Your instructions: Go through the material below and copy all lines with "size".
== Supplied material
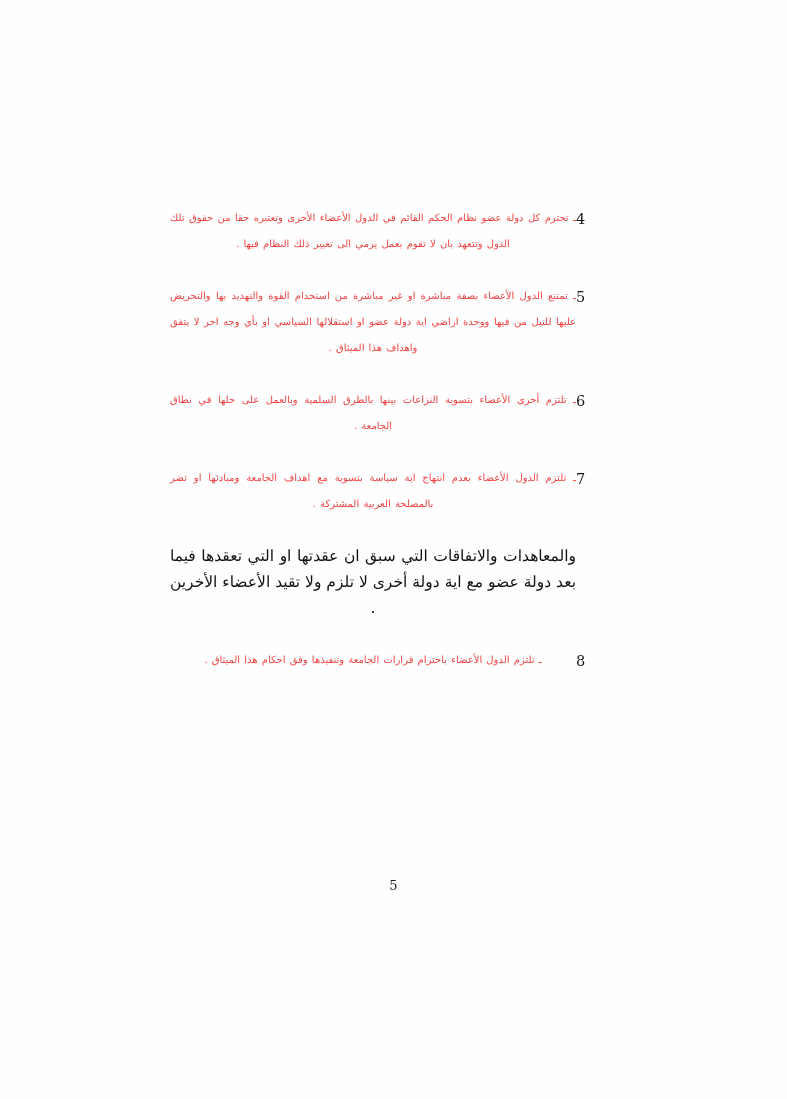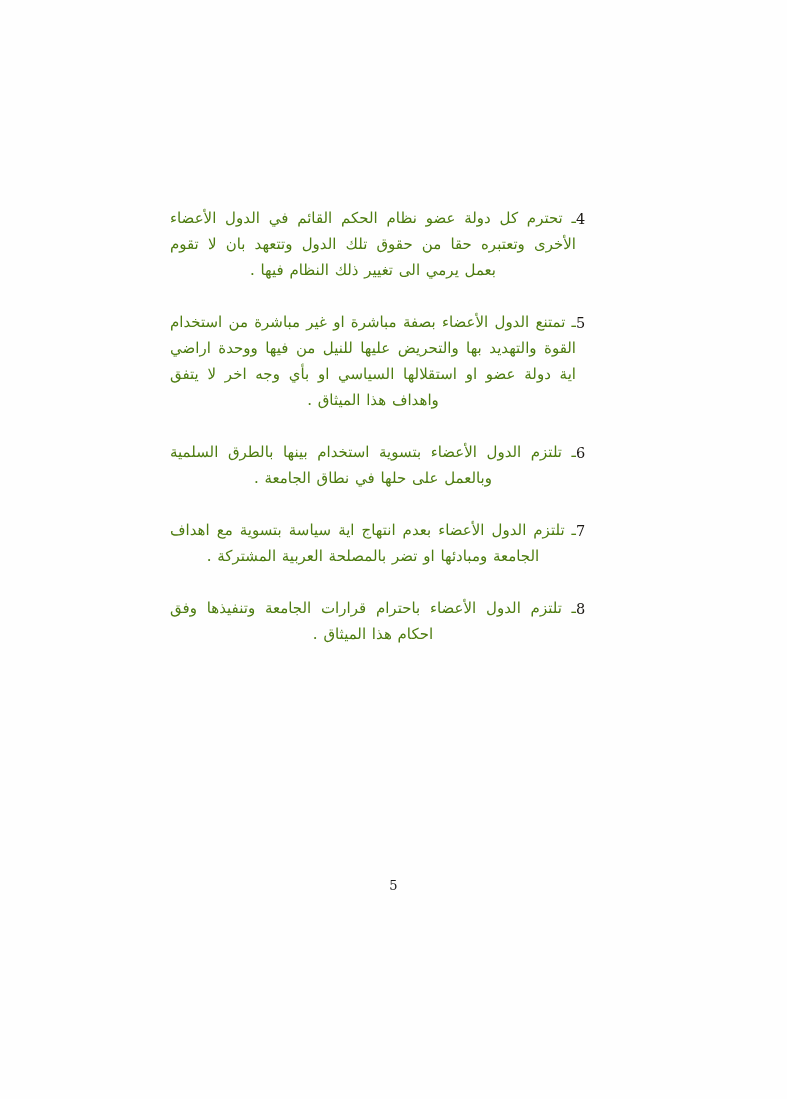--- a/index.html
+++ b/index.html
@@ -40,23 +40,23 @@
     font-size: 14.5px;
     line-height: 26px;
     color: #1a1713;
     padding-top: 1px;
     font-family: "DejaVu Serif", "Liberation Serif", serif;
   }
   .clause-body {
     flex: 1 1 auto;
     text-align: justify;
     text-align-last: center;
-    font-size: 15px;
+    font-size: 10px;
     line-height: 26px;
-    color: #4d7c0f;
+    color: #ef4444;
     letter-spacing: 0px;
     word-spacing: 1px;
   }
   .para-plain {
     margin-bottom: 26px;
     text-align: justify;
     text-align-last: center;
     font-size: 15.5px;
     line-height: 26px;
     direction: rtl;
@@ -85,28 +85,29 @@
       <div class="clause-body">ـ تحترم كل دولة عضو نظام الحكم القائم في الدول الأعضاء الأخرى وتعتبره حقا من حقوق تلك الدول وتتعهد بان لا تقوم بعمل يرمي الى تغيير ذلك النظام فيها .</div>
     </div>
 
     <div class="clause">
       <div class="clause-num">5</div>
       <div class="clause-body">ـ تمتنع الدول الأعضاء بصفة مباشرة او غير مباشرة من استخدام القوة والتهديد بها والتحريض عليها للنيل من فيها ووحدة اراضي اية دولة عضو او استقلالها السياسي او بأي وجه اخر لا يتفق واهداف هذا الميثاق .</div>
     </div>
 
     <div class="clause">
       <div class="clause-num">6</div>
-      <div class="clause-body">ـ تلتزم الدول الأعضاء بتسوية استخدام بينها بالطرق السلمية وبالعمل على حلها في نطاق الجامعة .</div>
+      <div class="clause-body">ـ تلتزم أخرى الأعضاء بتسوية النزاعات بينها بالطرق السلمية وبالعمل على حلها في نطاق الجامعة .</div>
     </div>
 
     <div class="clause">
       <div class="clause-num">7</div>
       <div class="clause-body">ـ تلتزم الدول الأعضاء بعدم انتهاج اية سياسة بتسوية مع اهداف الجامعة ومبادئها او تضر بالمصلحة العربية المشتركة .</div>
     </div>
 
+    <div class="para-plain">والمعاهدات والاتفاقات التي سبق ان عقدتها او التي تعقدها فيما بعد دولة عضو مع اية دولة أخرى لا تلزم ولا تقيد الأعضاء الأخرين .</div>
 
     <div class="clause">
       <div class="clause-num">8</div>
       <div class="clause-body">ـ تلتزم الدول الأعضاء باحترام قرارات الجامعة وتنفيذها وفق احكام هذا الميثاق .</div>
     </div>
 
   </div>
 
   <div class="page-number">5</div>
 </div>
====
== Supplied material
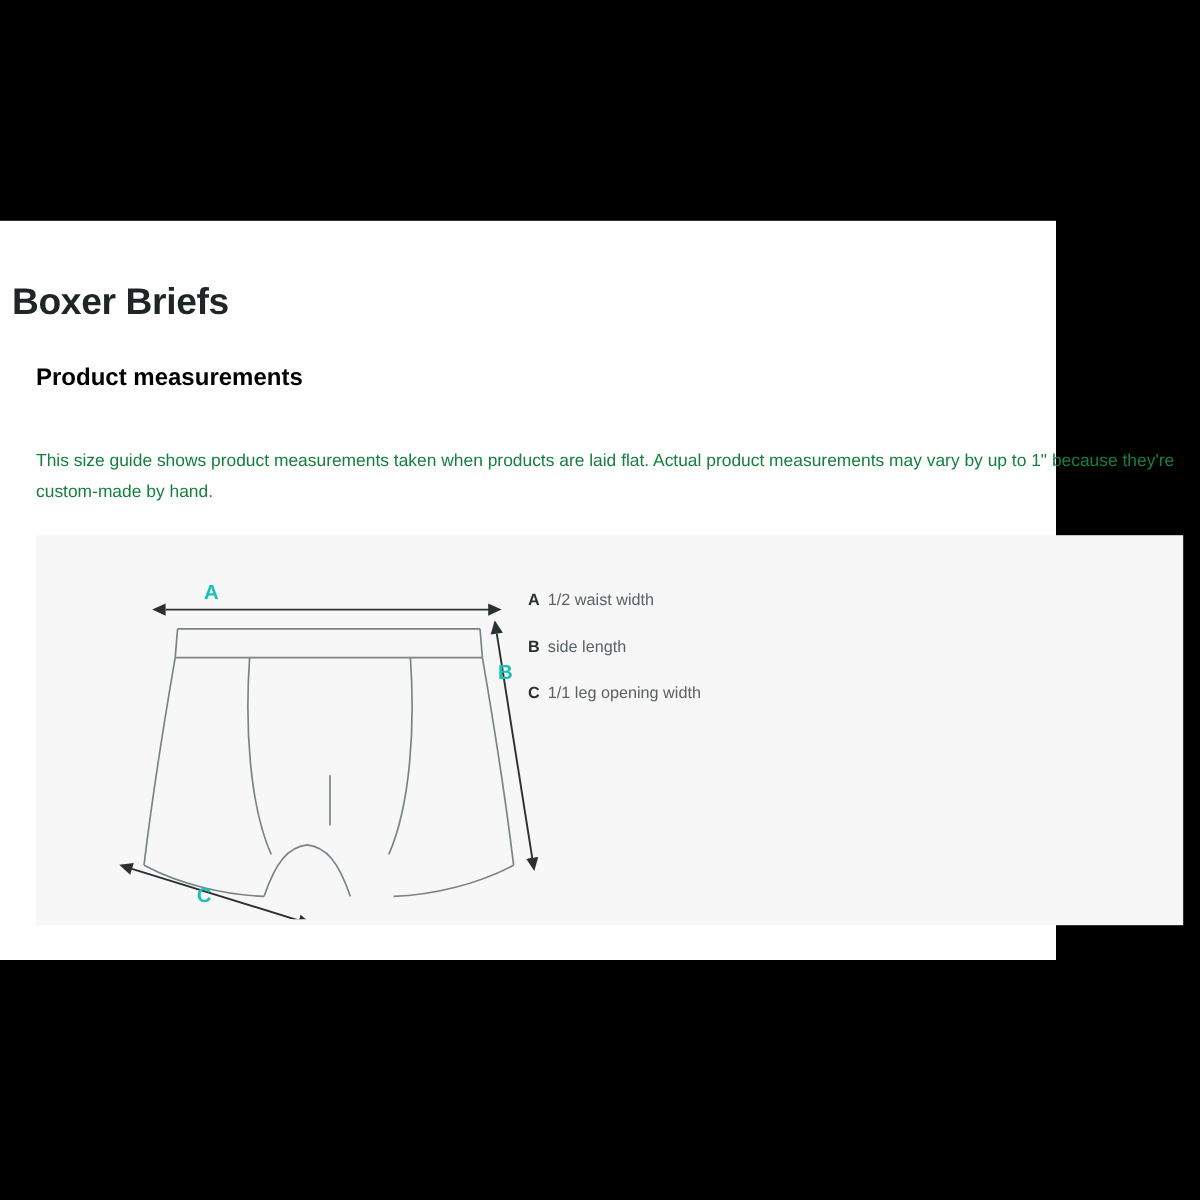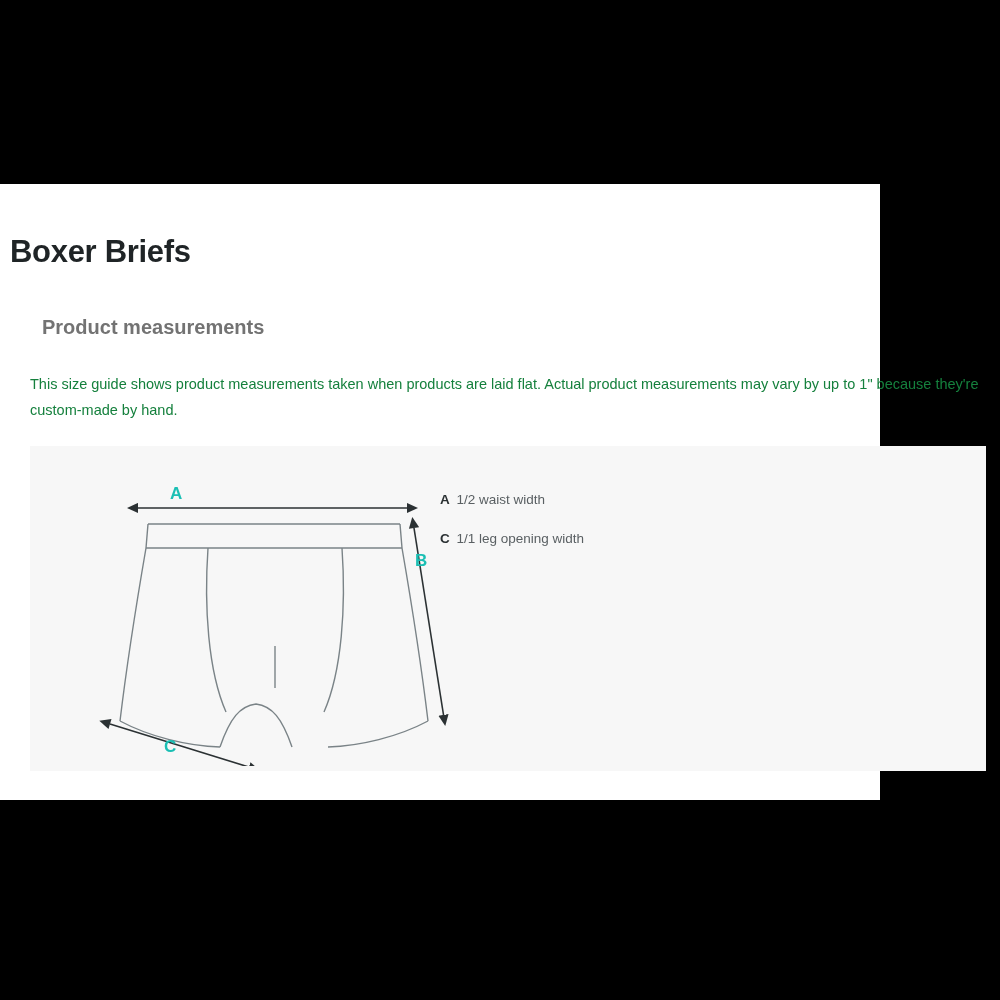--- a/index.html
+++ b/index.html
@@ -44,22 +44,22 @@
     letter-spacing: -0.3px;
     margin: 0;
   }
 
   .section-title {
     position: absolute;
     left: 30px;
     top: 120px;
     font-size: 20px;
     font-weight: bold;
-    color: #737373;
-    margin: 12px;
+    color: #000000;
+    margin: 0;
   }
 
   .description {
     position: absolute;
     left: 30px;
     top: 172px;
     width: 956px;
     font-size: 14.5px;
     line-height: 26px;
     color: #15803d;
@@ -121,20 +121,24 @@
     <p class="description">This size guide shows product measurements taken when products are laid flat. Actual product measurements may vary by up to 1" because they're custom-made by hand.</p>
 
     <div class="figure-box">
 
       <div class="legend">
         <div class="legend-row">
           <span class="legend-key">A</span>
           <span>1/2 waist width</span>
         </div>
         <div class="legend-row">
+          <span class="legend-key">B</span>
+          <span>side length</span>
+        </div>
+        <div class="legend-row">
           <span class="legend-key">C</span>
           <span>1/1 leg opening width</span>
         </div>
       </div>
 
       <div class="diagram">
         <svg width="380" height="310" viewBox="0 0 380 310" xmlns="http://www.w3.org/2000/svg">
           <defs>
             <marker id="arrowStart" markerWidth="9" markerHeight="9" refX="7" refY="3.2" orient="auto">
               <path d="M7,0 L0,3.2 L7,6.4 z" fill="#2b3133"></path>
====
Written solution:
     font-size: 14.5px;
-    font-size: 15px;
+    font-size: 10px;
     font-size: 15.5px;
     font-size: 20px;
     font-size: 14.5px;
     <p class="description">This size guide shows product measurements taken when products are laid flat. Actual product measurements may vary by up to 1" because they're custom-made by hand.</p>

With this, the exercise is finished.